**What you have to do:**
Select the lines below containing the word "none".

(Change detection outputs)
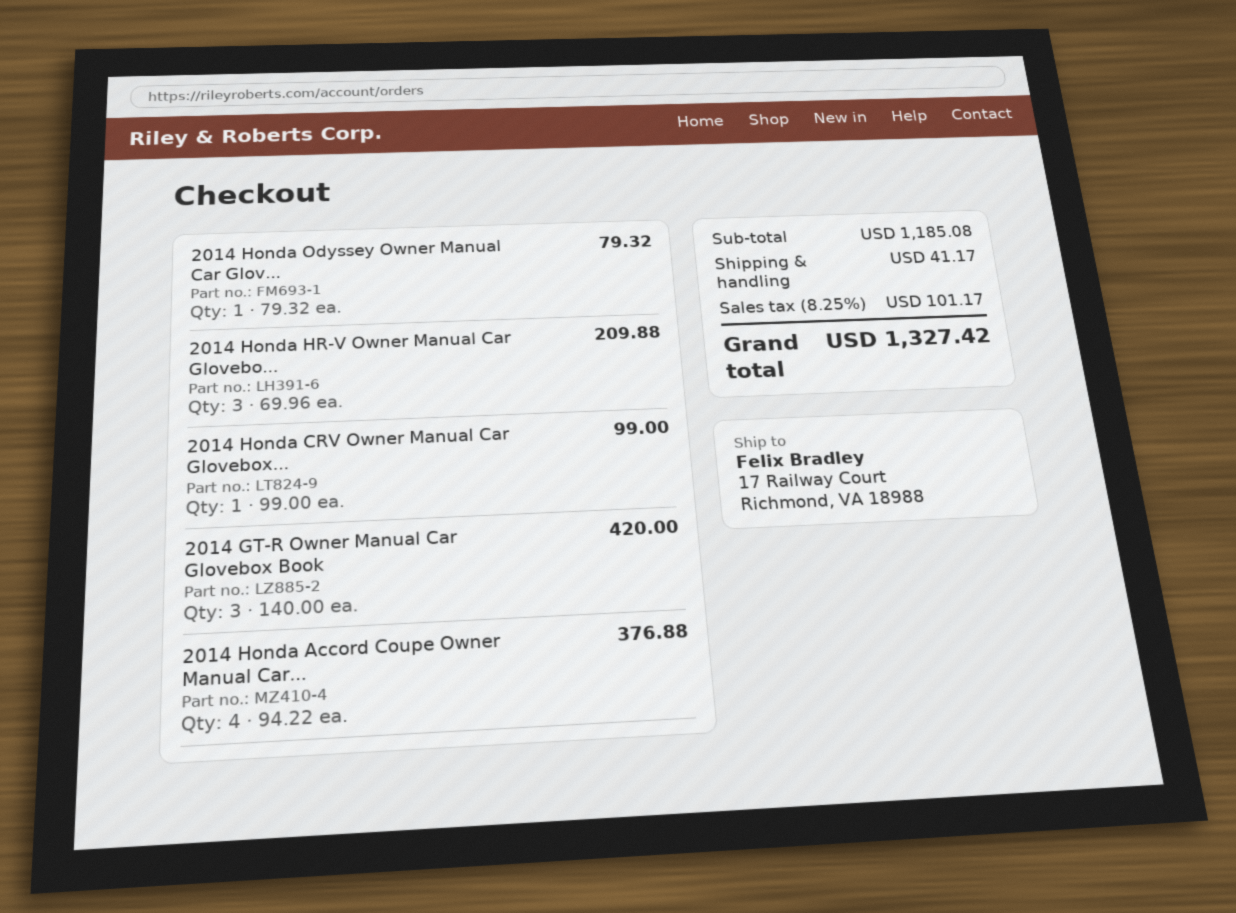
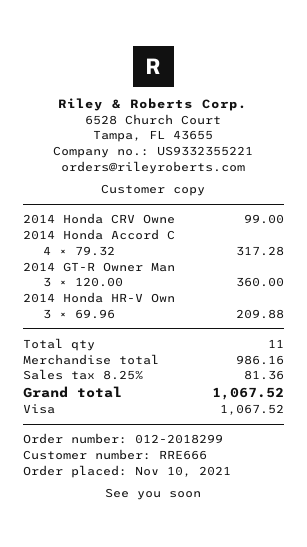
2014 Honda Odyssey Owner Manual Car Glov...: 1 x 79.32 = 79.32 -> none
2014 GT-R Owner Manual Car Glovebox Book: 3 x 140.00 = 420.00 -> 3 x 120.00 = 360.00
2014 Honda Accord Coupe Owner Manual Car...: 4 x 94.22 = 376.88 -> 4 x 79.32 = 317.28
subtotal: 1185.08 -> 986.16
shipping: 41.17 -> none
tax: 8.25% = 101.17 -> 8.25% = 81.36
total: 1327.42 -> 1067.52

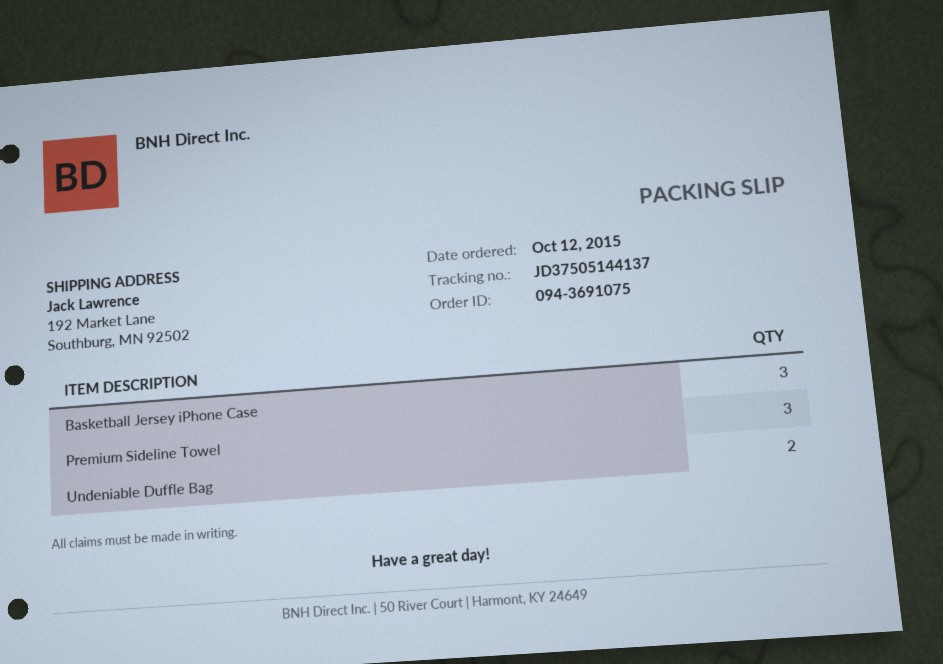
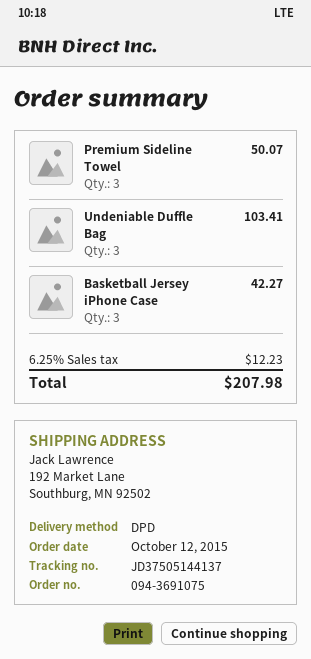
Undeniable Duffle Bag: 2 -> 3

**Solved problem:**
2014 Honda Odyssey Owner Manual Car Glov...: 1 x 79.32 = 79.32 -> none
shipping: 41.17 -> none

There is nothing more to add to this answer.